In survey after survey financial advisers tell us two things. Well, they tell us a lot more than two things, but there’s two things in particular we’ll focus on here. One is that the number one source of business growth in the coming 12 months will be new clients; and the other is that one of the biggest impediments they face in growing their business is the capacity to onboard new clients.
At first glance that seems contradictory, but closer consideration suggests it is not. It’s not only possible but seems increasingly to be the case that new clients will drive growth, and at the same time onboarding new clients is becoming more protracted, time-consuming and increasingly costly.
Onboarding clients is becoming “harder, longer and more expensive”, as one adviser in CoreData’s most recent Adviser Pulse Check survey perfectly put it, mostly as a result of increased regulatory requirements, some imposed by the actual law itself and some imposed by specific licensees. Most advisers have a prospect-to-client conversion rate of about one in three, and that’s regardless of how many clients the adviser’s practice currently has.
About 70 per cent of small practices have a one-in-three conversion rate, as do about 74 per cent of medium practices, and about 80 per cent of large practices.
And it typically takes about three months from an adviser first meeting a prospect to them becoming a new client. In this context we define “becoming a new client” as being when they are first invoiced or charged for advice.
Small firms tend to take a bit longer to onboard a new client – around a quarter of them take three months or longer, compared to about 15 per cent of medium firms and 13 per cent of large firms. That may reflect the smaller firms’ capacity for holding meetings: irrespective of practice size it typically takes two to three meetings to convert the prospect to a client, suggesting larger firms hold the prospect meetings closer together.
The small number of meetings might reflect the fact that for well over half of all advice practices, irrespective of size, the primary source of new clients is referrals from existing clients, so these prospects are warm and generally well qualified.
But we start to see more significant divergence of experience in how much the cost to onboard a new client has changed in the past three years. More than two-thirds of large practices say costs have increased “a lot” in the past three years, compared to about 56 per cent of medium firms and less than half of small firms.
It typically takes up to two years for a new client to become profitable to an advice firm. While around two in 10 medium and large advice firms say new clients are profitable from day one, and around three in 10 small firms say the same thing, they’re far from a majority.
Around 15 per cent of large firms say it takes them more than two years to turn a profit on a new client. Between 6 per cent and 8 per cent of all firms say they do not know how long it takes a new client to become profitable.
And we see some of the reasons for this in the fact that no more than half of advice practices of any size charge a fee for initial advice that covers the cost of onboarding a new client – 50 per cent of large firms say they cover the cost, along with 47.5 per cent of medium firms and 46.4 per cent of small firms.
Advice practices need to respond to these forces and trends. The obvious response to raise advice fees, and it’s true that in the past 12 months there’s been a general repricing of advice services across the industry, with more to come in the year ahead.
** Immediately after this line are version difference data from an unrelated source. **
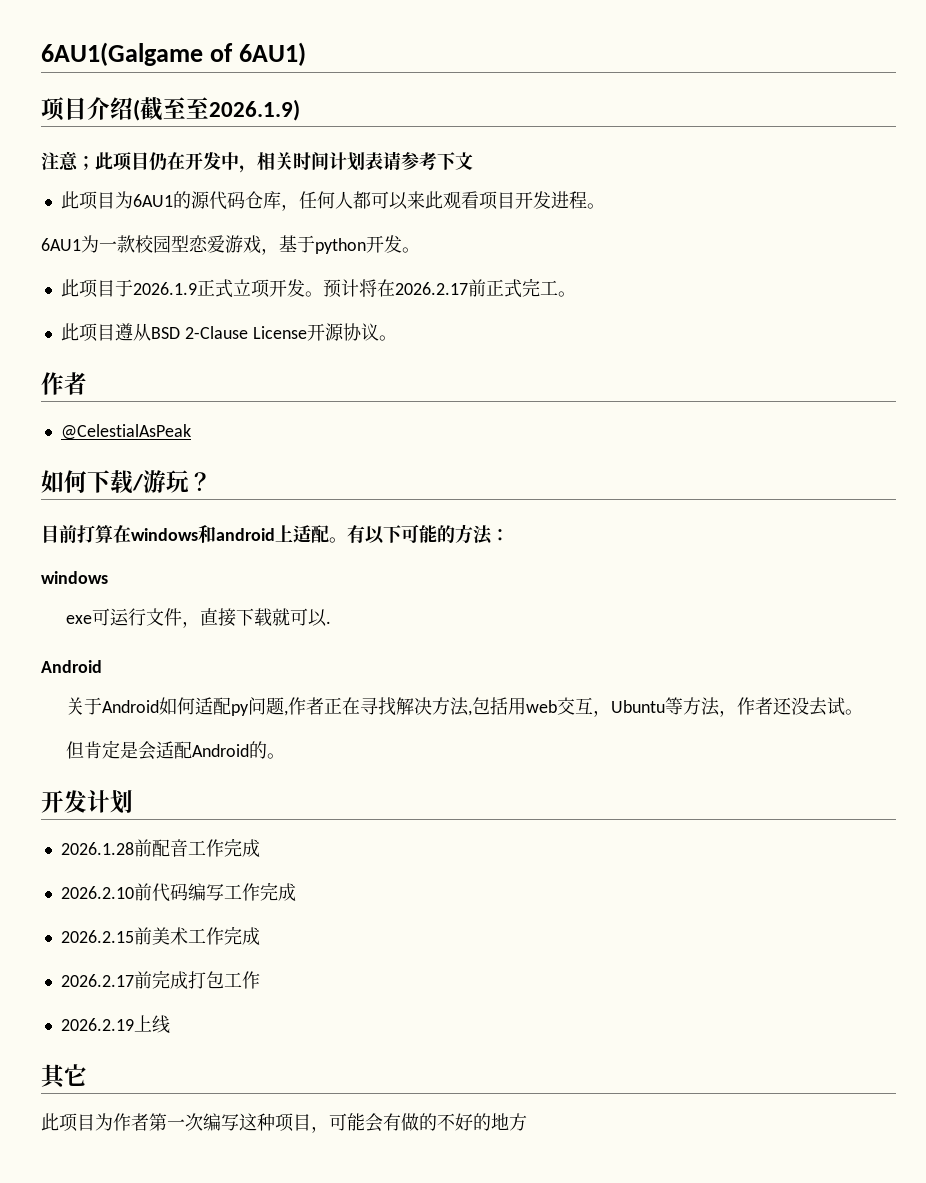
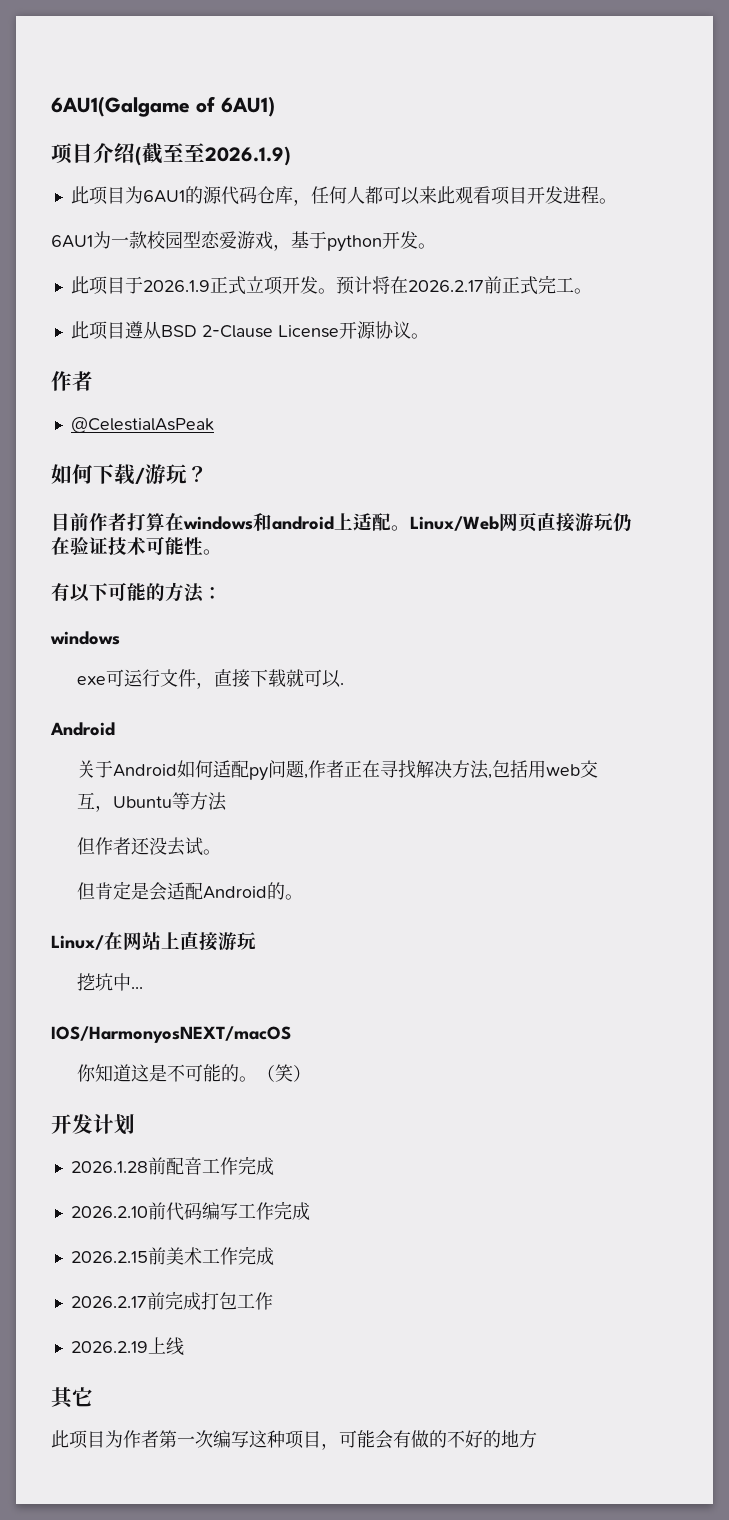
- 注意；此项目仍在开发中，相关时间计划表请参考下文
- 目前打算在windows和android上适配。有以下可能的方法：
+ 目前作者打算在windows和android上适配。Linux/Web网页直接游玩仍在验证技术可能性。
+ 有以下可能的方法：
- 关于Android如何适配py问题,作者正在寻找解决方法,包括用web交互，Ubuntu等方法，作者还没去试。
+ 关于Android如何适配py问题,作者正在寻找解决方法,包括用web交互，Ubuntu等方法
+ 但作者还没去试。
+ Linux/在网站上直接游玩
+ 挖坑中...
+ IOS/HarmonyosNEXT/macOS
+ 你知道这是不可能的。（笑）

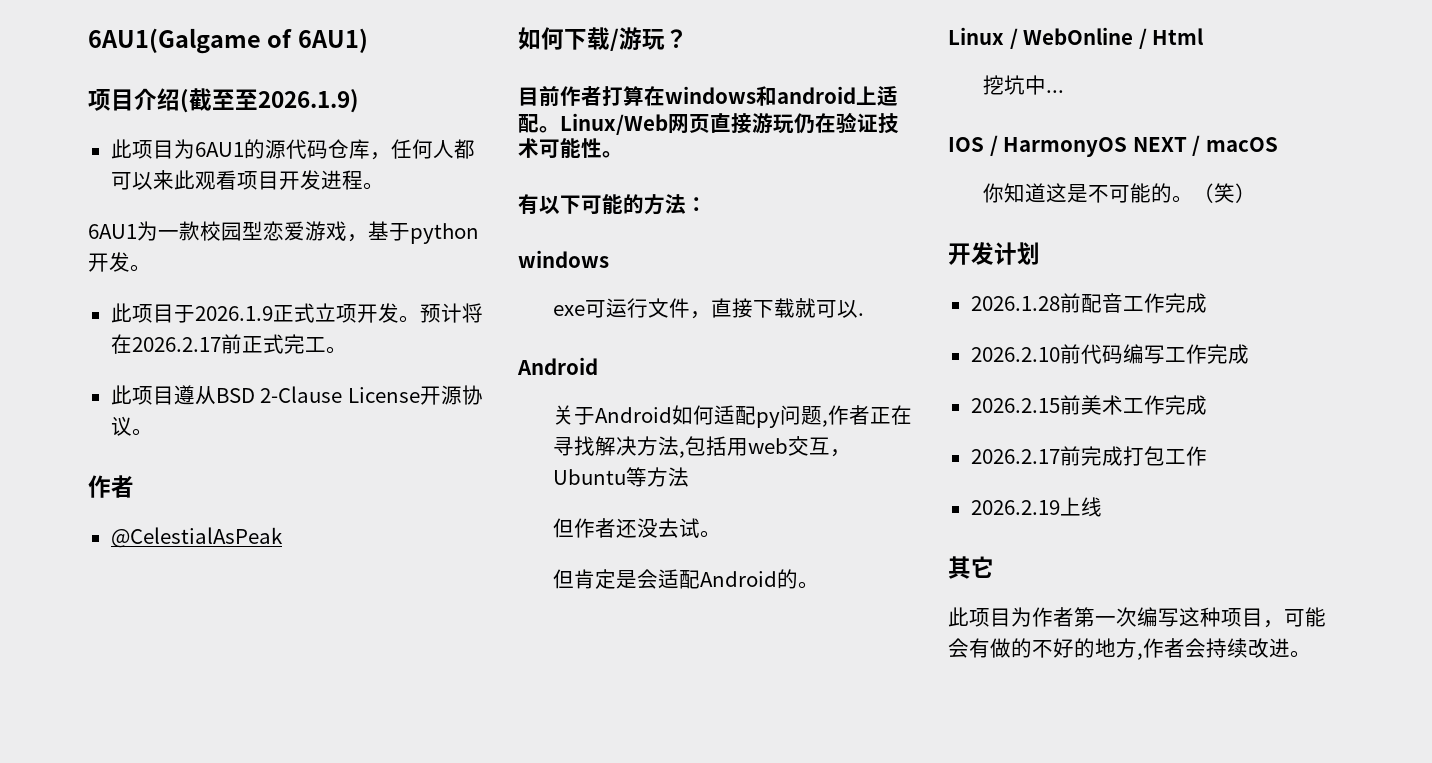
- Linux/在网站上直接游玩
+ Linux / WebOnline / Html
  挖坑中...
- IOS/HarmonyosNEXT/macOS
+ IOS / HarmonyOS NEXT / macOS
- 此项目为作者第一次编写这种项目，可能会有做的不好的地方
+ 此项目为作者第一次编写这种项目，可能会有做的不好的地方,作者会持续改进。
Few advisers take pleasure in turning prospective clients away, and there’s a new, emerging approach for how they can avoid having to do that altogether. Some are starting to explore alternative service packages for clients whom they are unable or unwilling to charge a fee that will cover the cost of onboarding or make the new client profitable more quickly.
Sometimes these clients can be the offspring of existing clients, with whom an adviser wants to maintain a good relationship in anticipation of the offspring becoming a suitable client at some point in the future – through, say, an inheritance of wealth.
It’s a sort of “advice triage” service, or a service to make a prospect “advice-fit”. These services can be offered at low cost, without the provision of personal advice to the client.
They keep the client in the advice practice’s orbit and generating fees until the client reaches a stage where onboarding them as a full-service client, or at least as a client being offered personal advice, can be both profitable to the practice and of genuine value to the client.
They can be client-driven investment services or platforms, budgeting and financial management services – whatever the advice practice perceives to be of value to and suitable for a prospective client at their particular stage of financial life before they can be regarded as suitable for onboarding.
Making advice more affordable and accessible to more people is a noble and desirable aim. But the rising cost of advice seems to work against this objective, and so it seems inevitable that new, innovative and relatively low-cost “pre-advice” services must come into the mix.